Privatizing Garuda airline
The government has finally flashed the green light for the privatization of the national flag carrier, Garuda Indonesia, within an overall restructuring of its capital and management. As Minister of Finance Mar'ie Muhammad said in a hearing with the House Budgetary Commission on Tuesday, since the airline is not able to fulfill listing requirements for the domestic stock exchanges, let alone international exchanges, it will invite new investors through private placement.
The minister declined to elaborate on the planned privatization but assured the House commission that the new shareholder will have to be an international company with a good reputation and that it will be selected through a competitive international bidding process.
We see the term "strategic investor" used by the minister in reference to the new shareholder for the state airline as a reflection of the concerted effort to improve Garuda's overall competitiveness in the fiercer international competition in the airline industry. The global competition in air transportation has indeed reached such a point that most of the major airlines have even set up various forms of strategic alliances through mergers, cross share holdings, tie-ups in computer reservation systems and route and flight-code sharing arrangements.
There are, we think, several factors which have been affecting Garuda's performance over the last three years. The airline's share of the domestic market, formerly the largest source of its revenues, has been eroded by private carriers, which have become more aggressive and creative since the easing of restrictive rulings. Even in the regional market, covering Singapore, Taiwan, Australia and other neighboring countries, the competition is poised to become keener as a result of further deregulation of the domestic private airlines.

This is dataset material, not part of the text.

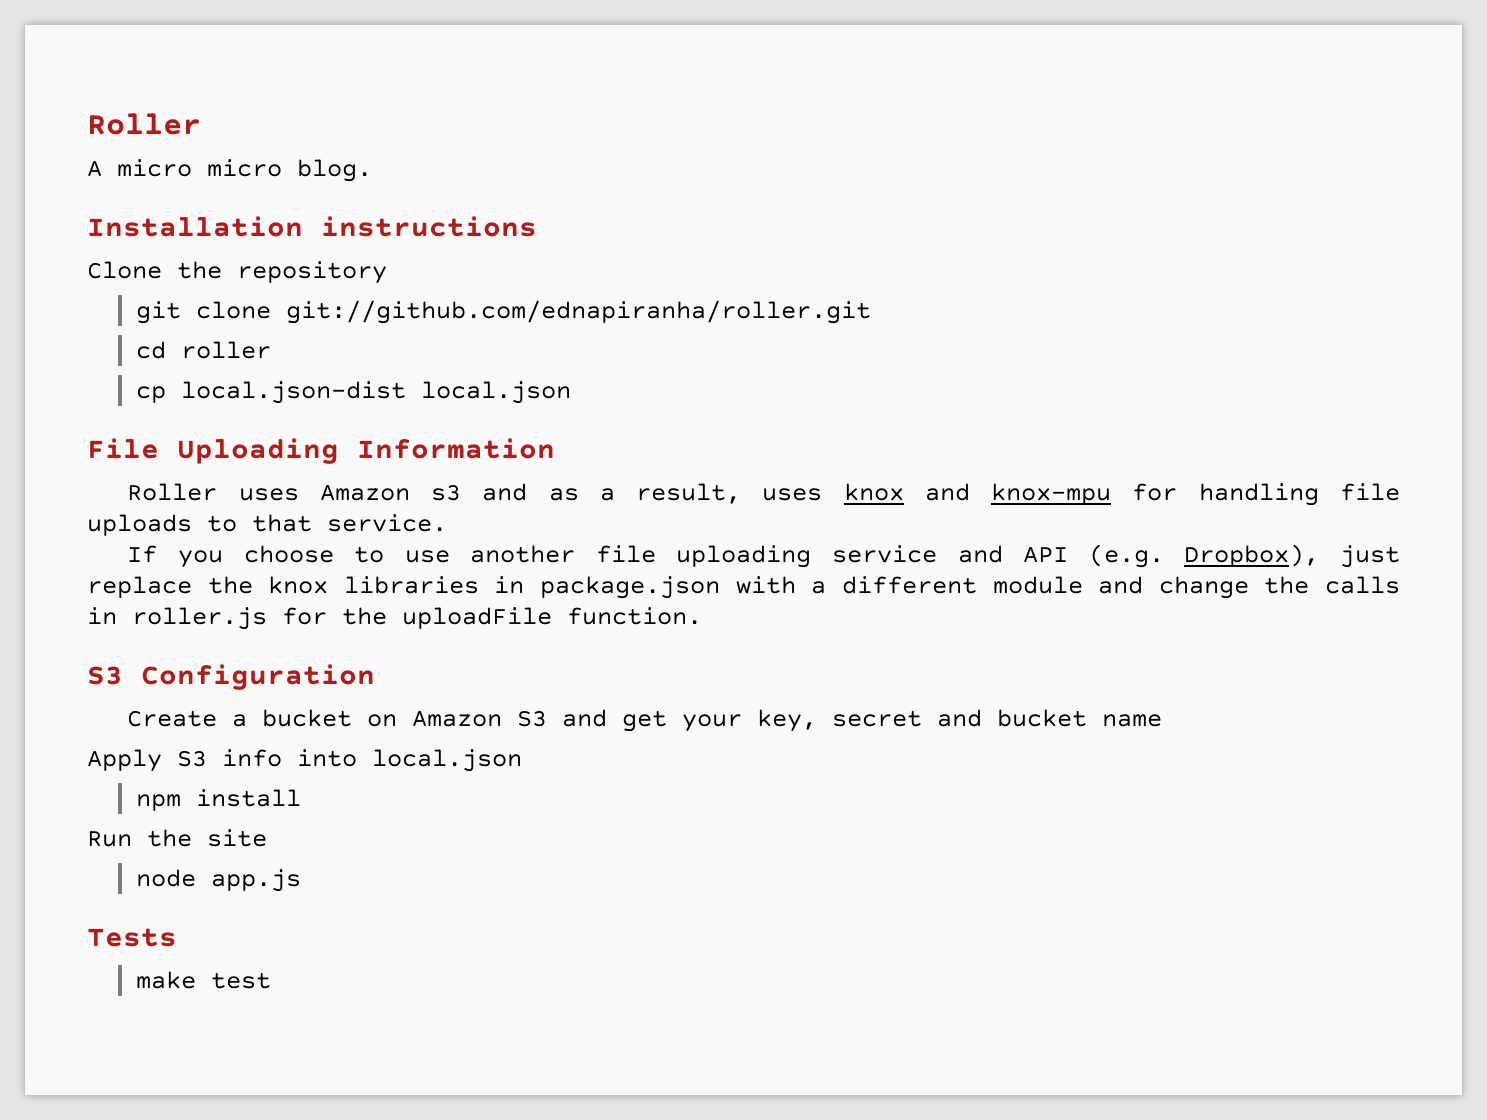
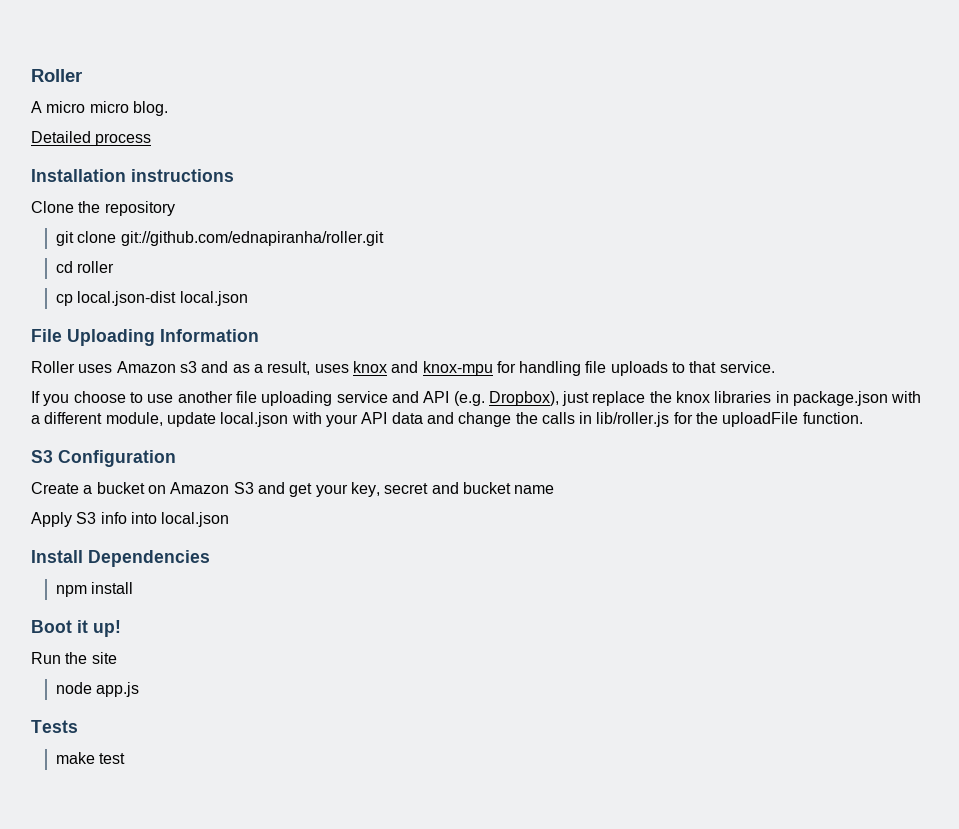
(372, 170) none -> [31,131,152,146] // Detailed process
[992,576,1083,594] module -> [105,412,423,427] module, update local.json with your API data
[132,607,267,630] roller.js -> [596,412,670,427] lib/roller.js
(522, 760) none -> [31,550,210,567] // Install Dependencies
(301, 798) none -> [31,620,121,637] // Boot it up!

Because Garuda's competitiveness in the international market is not strong, the airline is not able to offset the revenues it loses in the domestic market with income from international services. The blunt fact is that Garuda's human resources -- right down from ground staff up to cabin and cockpit crew members -- have not been adequately prepared for meeting the increasingly keen competition in the international air services.

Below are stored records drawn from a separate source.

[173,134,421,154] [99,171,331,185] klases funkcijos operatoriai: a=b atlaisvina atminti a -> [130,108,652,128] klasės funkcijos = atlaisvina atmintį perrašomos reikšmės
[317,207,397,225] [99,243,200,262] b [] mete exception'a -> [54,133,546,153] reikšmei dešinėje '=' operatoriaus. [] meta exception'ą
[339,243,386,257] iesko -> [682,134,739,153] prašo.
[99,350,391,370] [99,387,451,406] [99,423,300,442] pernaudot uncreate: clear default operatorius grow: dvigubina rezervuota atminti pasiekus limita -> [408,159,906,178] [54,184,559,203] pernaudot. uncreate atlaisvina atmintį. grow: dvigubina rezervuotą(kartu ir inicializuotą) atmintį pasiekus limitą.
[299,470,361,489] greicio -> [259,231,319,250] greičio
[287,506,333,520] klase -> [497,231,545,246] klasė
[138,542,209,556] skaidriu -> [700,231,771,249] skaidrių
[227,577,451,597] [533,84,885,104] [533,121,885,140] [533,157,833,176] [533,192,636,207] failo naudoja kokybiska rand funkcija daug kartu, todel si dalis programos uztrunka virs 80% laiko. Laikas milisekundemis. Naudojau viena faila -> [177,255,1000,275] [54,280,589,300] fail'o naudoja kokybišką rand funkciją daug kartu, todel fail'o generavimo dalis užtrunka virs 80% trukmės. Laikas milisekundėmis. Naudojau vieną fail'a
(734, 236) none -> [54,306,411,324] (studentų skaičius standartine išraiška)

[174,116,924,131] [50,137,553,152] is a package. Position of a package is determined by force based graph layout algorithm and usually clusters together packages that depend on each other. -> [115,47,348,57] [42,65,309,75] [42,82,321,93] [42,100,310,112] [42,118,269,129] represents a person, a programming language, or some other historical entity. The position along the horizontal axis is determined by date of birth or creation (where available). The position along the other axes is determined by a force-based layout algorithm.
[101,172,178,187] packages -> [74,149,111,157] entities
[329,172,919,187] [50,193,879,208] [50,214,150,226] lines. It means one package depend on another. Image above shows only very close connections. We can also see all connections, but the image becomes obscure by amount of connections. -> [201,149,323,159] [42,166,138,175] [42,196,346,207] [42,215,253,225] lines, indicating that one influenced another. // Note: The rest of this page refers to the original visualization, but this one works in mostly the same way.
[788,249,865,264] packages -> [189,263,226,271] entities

In such a highly competitive service industry as the airline sector, the clear competitive edge should come in terms of pricing and the range and quality of ground and in-flight services. Garuda, being a state-owned company and a flag carrier, faces layers of bureaucratic procedures, whereas the global market requires highly professional management with adequate managerial autonomy.

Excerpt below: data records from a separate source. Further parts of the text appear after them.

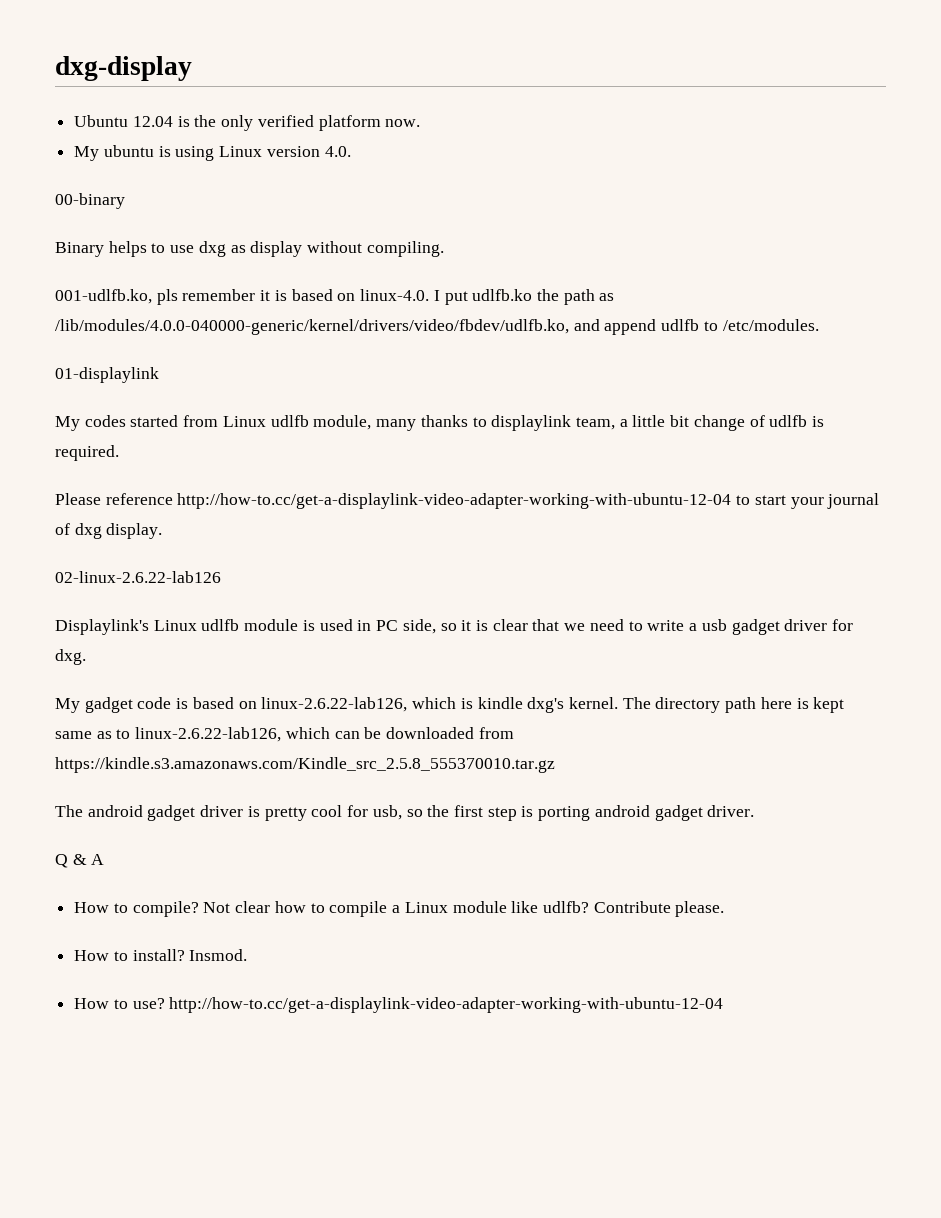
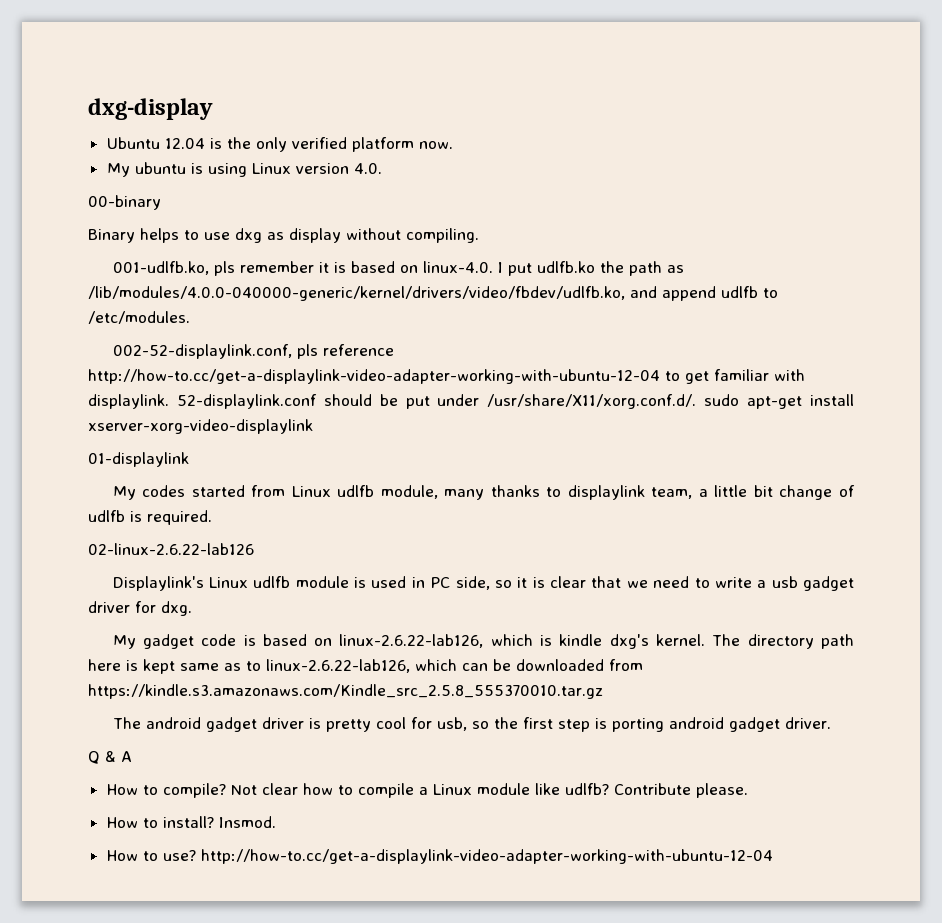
(819, 325) none -> [112,344,394,359] [88,369,805,384] [88,394,855,409] [88,419,313,434] // 002-52-displaylink.conf, pls reference http://how-to.cc/get-a-displaylink-video-adapter-working-with-ubuntu-12-04 to get familiar with displaylink. 52-displaylink.conf should be put under /usr/share/X11/xorg.conf.d/. sudo apt-get install xserver-xorg-video-displaylink
[55,493,880,509] [55,523,163,539] // Please reference http://how-to.cc/get-a-displaylink-video-adapter-working-with-ubuntu-12-04 to start your journal of dxg display. -> (212, 517) none

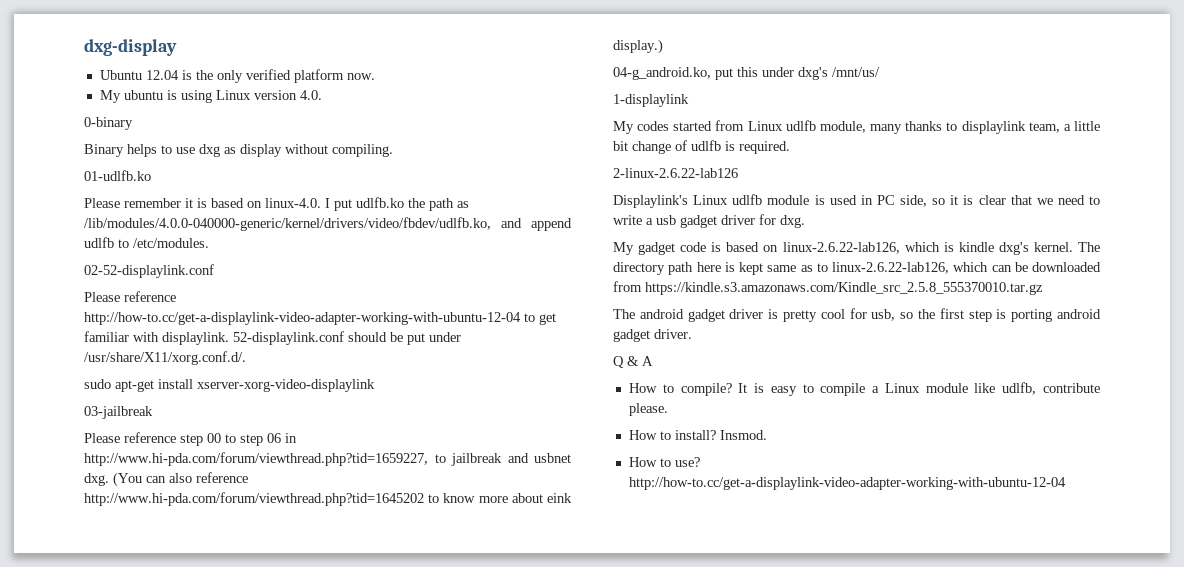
[88,195,161,210] 00-binary -> [84,117,133,130] 0-binary
[112,261,235,276] 001-udlfb.ko, pls -> [84,170,151,181] [84,198,120,208] 01-udlfb.ko // Please
[112,344,318,359] 002-52-displaylink.conf, pls -> [84,264,214,278] [84,292,120,302] 02-52-displaylink.conf // Please
(697, 401) none -> (246, 358) //
[88,452,189,467] 01-displaylink -> [84,406,153,419] [84,432,297,446] [84,452,571,466] [84,472,248,487] [84,492,572,506] [613,39,663,54] [613,67,880,80] [613,94,689,107] 03-jailbreak // Please reference step 00 to step 06 in http://www.hi-pda.com/forum/viewthread.php?tid=1659227, to jailbreak and usbnet dxg. (You can also reference http://www.hi-pda.com/forum/viewthread.php?tid=1645202 to know more about eink display.) // 04-g_android.ko, put this under dxg's /mnt/us/ // 1-displaylink
[88,543,254,555] 02-linux-2.6.22-lab126 -> [613,168,738,178] 2-linux-2.6.22-lab126
[230,783,333,795] Not clear how -> [738,383,797,396] It is easy
[564,783,691,795] udlfb? Contribute -> [1002,382,1100,395] udlfb, contribute

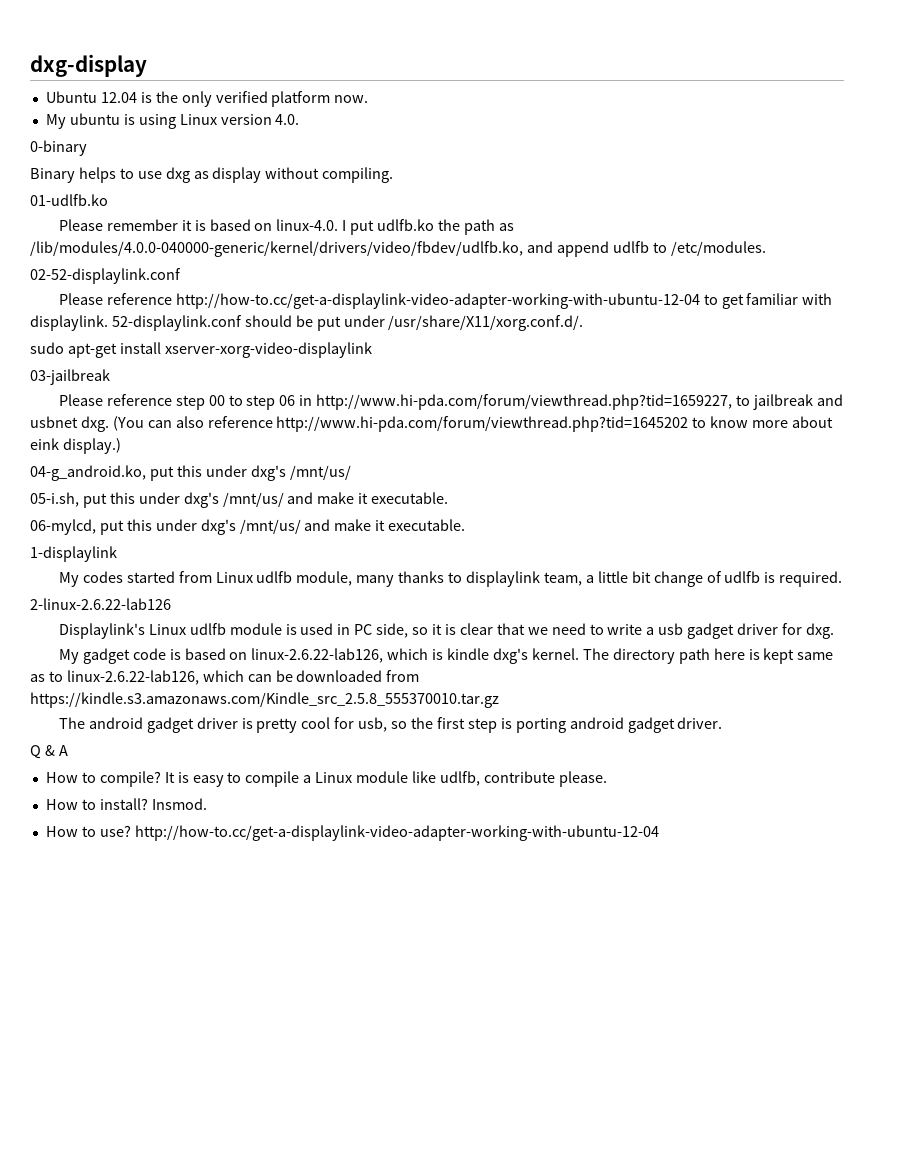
(880, 72) none -> [30,492,449,508] [30,519,466,535] // 05-i.sh, put this under dxg's /mnt/us/ and make it executable. // 06-mylcd, put this under dxg's /mnt/us/ and make it executable.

One of the objectives of the privatization is obviously to remove those trappings and handicaps so that the management will have broader leeway for more creative play in the international marketplace. But the most important thing, we think, is that the new shareholder should be able to form a strategic alliance to strengthen Garuda's management and international operations.
But whether Garuda will be able to attract the kind of shareholder that is capable of forming such a strategic alliance will depend on the factors included by the government in assessing the bidders. Therefore, we think, the evaluation should not emphasize just the amount of equity funds to be brought in, but also the overall business plan proposed by the bidders for improving Garuda's performance.